The frequency of the transducers and the total performance resulting from the cooperation of transmitter, transducer, receiver, amplifier and oscilloscope must be measured exactly before successful clinical work with ultrasonic diagnoses of high safety and sufficient accuracy can be undertaken. Simple methods, easy to realise in every eye hospital under international standard conditions have been describ­ed by me for both of these measure­ments in earlier publications --- Busch­mann (1963,). The total performance should be checked up with every trans­ducer at different adjustments of the transmitter performance. For this pur­pose these adjustments must be done using a Beckman digital counting handle for the measurements as well as for later clinical work.

The total performance is measured in mm of height of a column of stand­ardized paraffin oil which can be penetrated by the ultrasound pulse. Such measurement can thus be done by pro­gressively increasing the height of the column of paraffin oil so that the echoes reflected from the opposite surface be­come critically unappreciable i.e. they reach the zero line on the oscillograph. The results are shown in a graph [Figure - 5]. After repairs to an instrument and with each new transducer, standardiza­tion should be repeated to maintain high diagnostic safety. In any case the instrument must be checked against a paraffin column at least once every three months se that any loss of per­formance due to ageing of valves may be rectified.

Ultrasound can go through a leu­coma as well as through clear cornea, through sclera and through cataract lenses as well as through a detached retina and therefore this method en­ables us to get informations from re­gions behind light-opaque tissues. where optical instruments fail or give poor informations only.

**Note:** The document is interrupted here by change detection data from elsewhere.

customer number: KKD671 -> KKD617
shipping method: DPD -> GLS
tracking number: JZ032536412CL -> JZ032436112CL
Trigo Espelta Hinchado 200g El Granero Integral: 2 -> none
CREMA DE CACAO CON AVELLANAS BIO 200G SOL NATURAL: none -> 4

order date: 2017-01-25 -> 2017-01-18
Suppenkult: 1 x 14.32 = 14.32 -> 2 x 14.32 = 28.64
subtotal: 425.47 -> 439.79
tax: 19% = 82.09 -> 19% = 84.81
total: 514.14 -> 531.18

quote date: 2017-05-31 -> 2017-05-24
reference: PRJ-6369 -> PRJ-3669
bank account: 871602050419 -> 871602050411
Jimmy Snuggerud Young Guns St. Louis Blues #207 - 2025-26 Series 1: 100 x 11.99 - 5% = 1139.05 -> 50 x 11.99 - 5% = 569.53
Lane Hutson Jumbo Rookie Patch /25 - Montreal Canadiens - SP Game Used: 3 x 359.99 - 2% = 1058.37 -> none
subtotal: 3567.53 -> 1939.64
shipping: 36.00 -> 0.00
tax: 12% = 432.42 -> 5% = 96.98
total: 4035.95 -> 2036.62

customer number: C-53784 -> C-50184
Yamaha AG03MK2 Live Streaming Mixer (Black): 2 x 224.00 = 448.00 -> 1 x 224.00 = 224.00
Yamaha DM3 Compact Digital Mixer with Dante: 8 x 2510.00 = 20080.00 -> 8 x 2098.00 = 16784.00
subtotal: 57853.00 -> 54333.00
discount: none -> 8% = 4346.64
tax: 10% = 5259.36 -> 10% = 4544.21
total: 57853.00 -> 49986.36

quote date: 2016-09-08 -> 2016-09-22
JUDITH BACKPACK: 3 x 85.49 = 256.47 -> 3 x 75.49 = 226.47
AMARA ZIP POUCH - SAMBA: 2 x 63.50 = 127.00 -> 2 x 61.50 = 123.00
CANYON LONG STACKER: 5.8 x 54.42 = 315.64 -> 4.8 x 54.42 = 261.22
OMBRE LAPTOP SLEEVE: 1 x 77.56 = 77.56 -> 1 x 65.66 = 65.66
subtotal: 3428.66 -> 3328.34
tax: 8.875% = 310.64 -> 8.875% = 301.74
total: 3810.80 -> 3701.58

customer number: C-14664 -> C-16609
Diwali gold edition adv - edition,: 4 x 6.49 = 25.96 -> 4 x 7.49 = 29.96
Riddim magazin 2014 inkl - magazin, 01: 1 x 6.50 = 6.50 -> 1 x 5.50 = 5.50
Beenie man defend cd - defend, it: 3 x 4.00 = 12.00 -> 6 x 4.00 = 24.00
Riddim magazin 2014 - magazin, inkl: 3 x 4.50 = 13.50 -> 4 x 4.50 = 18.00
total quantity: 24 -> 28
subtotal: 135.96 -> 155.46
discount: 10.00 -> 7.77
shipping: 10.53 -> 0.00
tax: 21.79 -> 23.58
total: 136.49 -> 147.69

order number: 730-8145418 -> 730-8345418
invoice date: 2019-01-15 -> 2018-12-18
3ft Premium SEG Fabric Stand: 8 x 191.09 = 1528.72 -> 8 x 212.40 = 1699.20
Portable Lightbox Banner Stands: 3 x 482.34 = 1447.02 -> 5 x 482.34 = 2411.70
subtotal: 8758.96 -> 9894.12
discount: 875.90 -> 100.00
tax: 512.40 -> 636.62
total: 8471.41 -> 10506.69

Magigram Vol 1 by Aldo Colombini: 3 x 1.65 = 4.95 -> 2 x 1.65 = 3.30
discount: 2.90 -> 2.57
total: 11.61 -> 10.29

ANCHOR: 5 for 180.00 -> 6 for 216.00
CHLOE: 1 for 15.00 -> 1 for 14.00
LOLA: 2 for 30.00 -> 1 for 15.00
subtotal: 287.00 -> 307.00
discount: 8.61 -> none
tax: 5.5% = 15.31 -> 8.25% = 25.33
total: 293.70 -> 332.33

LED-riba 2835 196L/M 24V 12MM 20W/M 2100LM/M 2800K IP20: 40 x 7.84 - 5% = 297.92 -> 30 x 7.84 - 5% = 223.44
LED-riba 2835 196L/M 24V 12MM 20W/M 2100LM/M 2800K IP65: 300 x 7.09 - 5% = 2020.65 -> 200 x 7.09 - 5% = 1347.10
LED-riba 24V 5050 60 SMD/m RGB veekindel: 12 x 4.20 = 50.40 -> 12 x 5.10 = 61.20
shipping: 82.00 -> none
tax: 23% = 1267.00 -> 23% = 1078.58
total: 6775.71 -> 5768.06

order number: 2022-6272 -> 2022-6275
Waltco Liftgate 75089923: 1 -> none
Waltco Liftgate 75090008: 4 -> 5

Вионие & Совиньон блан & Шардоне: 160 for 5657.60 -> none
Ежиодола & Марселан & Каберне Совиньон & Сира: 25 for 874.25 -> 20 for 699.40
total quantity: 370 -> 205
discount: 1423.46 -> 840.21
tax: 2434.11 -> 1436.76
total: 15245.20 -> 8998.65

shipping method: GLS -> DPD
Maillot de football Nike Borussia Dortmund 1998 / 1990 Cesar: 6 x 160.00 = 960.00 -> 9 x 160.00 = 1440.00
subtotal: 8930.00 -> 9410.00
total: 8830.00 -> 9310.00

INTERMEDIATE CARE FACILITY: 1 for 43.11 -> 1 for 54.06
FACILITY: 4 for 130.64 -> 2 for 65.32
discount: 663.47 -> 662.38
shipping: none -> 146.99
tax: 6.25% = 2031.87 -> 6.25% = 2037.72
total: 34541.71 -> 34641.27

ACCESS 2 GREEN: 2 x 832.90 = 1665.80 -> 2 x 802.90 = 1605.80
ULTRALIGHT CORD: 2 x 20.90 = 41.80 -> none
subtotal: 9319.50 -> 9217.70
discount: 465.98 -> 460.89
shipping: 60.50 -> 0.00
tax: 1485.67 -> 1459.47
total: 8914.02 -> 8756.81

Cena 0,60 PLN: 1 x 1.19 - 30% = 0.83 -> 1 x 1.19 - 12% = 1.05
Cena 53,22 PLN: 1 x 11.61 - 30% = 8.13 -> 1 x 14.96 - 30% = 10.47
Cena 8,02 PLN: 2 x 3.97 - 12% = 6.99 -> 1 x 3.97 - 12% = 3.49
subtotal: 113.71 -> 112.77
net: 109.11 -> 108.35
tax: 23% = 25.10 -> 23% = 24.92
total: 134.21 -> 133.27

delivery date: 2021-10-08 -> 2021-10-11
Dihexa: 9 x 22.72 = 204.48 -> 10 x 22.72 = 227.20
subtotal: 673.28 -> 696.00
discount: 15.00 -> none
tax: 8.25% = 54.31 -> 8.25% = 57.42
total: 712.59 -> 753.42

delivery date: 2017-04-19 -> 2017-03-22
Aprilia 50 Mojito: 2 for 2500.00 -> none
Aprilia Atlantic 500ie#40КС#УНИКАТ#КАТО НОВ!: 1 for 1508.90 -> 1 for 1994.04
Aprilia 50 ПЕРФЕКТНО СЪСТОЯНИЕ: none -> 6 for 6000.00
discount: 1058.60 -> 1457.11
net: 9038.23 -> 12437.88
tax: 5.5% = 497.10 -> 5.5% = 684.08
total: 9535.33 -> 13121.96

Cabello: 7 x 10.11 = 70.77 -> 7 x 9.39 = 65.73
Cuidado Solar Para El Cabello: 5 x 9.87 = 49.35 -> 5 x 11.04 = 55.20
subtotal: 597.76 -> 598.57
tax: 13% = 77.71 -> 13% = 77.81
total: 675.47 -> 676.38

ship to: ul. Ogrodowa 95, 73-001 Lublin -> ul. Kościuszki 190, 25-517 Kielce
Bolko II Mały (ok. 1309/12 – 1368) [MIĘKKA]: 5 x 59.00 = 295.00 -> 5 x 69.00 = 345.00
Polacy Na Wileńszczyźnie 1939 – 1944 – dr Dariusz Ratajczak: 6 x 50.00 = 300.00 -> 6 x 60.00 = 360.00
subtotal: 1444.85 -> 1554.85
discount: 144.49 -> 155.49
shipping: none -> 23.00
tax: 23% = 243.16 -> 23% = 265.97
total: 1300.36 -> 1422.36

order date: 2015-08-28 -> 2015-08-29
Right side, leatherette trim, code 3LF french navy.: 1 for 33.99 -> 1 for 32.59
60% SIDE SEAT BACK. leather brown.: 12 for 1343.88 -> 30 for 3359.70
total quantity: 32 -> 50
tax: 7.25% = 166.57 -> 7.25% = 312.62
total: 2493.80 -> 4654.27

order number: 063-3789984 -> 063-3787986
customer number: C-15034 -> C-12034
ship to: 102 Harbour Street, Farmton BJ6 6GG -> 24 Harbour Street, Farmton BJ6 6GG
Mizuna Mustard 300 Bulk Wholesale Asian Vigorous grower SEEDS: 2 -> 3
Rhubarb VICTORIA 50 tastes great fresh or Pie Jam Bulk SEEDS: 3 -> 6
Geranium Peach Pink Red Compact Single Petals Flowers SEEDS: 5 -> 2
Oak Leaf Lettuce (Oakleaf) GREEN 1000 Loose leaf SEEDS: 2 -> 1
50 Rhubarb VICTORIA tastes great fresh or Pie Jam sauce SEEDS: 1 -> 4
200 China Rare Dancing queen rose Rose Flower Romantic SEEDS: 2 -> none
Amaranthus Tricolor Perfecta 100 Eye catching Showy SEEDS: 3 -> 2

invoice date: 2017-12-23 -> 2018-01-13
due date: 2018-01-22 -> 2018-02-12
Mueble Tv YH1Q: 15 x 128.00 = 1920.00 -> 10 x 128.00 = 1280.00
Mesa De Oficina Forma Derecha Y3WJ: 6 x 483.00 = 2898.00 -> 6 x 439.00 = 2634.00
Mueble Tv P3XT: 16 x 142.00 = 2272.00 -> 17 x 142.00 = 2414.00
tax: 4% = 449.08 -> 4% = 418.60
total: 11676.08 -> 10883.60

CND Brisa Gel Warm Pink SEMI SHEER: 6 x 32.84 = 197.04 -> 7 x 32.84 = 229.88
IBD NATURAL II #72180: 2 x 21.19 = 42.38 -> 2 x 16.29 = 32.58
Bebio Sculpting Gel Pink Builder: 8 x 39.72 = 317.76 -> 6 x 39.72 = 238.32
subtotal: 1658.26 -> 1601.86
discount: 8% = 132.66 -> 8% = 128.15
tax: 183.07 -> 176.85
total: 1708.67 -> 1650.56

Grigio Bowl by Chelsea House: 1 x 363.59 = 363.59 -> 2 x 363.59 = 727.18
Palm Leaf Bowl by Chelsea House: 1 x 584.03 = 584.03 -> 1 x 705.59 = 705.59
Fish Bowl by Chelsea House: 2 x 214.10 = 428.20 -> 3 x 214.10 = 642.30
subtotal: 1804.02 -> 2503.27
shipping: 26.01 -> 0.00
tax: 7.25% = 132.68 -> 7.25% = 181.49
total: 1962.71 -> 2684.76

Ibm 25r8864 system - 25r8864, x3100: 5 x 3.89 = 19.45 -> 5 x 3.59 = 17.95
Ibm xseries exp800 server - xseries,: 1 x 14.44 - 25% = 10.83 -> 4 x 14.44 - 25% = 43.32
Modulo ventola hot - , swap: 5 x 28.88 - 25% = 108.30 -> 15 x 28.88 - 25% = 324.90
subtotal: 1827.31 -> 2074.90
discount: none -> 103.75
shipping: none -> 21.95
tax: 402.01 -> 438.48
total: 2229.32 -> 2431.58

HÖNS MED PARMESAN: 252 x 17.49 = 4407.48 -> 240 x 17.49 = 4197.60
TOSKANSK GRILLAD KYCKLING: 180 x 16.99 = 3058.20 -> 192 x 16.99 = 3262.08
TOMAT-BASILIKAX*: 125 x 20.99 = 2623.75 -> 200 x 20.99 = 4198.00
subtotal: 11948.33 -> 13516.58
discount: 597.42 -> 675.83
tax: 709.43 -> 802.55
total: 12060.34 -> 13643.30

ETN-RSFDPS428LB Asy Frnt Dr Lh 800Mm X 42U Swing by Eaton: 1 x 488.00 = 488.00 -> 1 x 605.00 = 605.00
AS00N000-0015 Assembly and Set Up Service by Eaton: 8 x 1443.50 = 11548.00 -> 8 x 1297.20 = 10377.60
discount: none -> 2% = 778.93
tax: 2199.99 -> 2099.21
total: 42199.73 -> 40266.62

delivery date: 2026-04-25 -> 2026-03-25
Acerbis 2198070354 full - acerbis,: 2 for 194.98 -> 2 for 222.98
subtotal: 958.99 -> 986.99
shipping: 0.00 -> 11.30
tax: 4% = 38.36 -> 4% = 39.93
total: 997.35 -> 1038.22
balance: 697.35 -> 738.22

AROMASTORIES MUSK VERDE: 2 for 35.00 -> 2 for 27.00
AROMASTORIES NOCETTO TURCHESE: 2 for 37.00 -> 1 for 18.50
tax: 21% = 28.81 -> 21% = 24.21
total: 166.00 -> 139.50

When I had been to South India (Madurai mainly) recently, I learnt that there ultrasonic investigation is needed still more ur­gently than in Europe due to the higher percentage of cases with cataract or leucoma and due to higher number of patients unable to co-operate in subjec­tive classical methods (visual field e.g.). Moreover in their present situa­tion Indian ophthalmologists are suffering still more than their European col­leagues from a lack of time because of the high number of patients. which press them into adopting time saving methods. Diagnostic ultrasonography is really such a time-saving method if one is trained sufficiently, which takes time and intensive studies not only on the etechnical side but also in ultrasonic physics.

For most investigations the trans­ducer is directly coupled to the anterior surface of the eye after giving anaesthe­tizing drops. One drop of a methylcel­lulose solution in water (Methocel) guarnatees best coupling, which is far better than with oil or pure water. The transducer must be coupled subse­quently to some or all different points of the cornea and the anterior sclera for most diagnostic tasks. In every position the echogram on the screen is evaluat­ed and a photo is taken. By recording the position of the transducer and the adjusted performance of each expo­sure, evaluation of the echo - --ram photos can be done later. To go on very fast, an automatic camera is used. Pressing one foot switch once moves the electromagnetic release, and when the switch springs back into off-position the film is moved and the camera is ready for the next photo. An electro­magnetic counter (fixed in front of the screen) gives every photo a number as the film moves to the next position. Thus every second a photo could be taken. This is necessary, because a complete investigation of one eye needs about 30 photoes. Other diagnostic tasks (e.g. measurement of axial length or a foreign body position) need a few photoes only.

Measurements of distance:

These measurements are very simple. In clinical use it is herewith simple to differentiate a megalocornea from buphthalmos even in a cataract case, or to make an early diagnosis of a phthisis bulbi and to follow its further course. In aphakic children it is often difficult to do an exact retinoscopy and subjec­tive refractometry may be impossible. By measurement of the corneal curva­ture (Javal ophthalmometer) and the axial length (ultrasonography) the cor­rect glasses can be calculated. Some­times, especially in cataract or leucoma cases it may be difficult to find out whether a protrusion is really existing (orbital tumor e.g.) or an enlargement of one eye (unilateral myopia, buph­thalmos) is causing pseudo-protrusion. With exophthalmometry we measure the distance between the temporal mar­tin of the orbits and the corneal vertex by optic means: an additional measure­ment of the eye length by ultrasound gives the correct position of the pos­terior pole and thus a more precise differential diagnosis can be obtained.

Vitreous opacities:

If single cells are completely dispers­ed in the whole vitreous, no pathologic echo will he registered ordinarily, but such cases are rare. Mostly there are clotted cells or more enlarged particles within a light opaque vitreous and those cause weak, but doubtless visible echoes. In retrolental fibroplasia and in clotted vitreous hemorrhages, some­what more intensive echoes are indi­cated. For the former cases the typical position is in the anterior third of the vitreous, only in very bad cases the posterior parts are affected.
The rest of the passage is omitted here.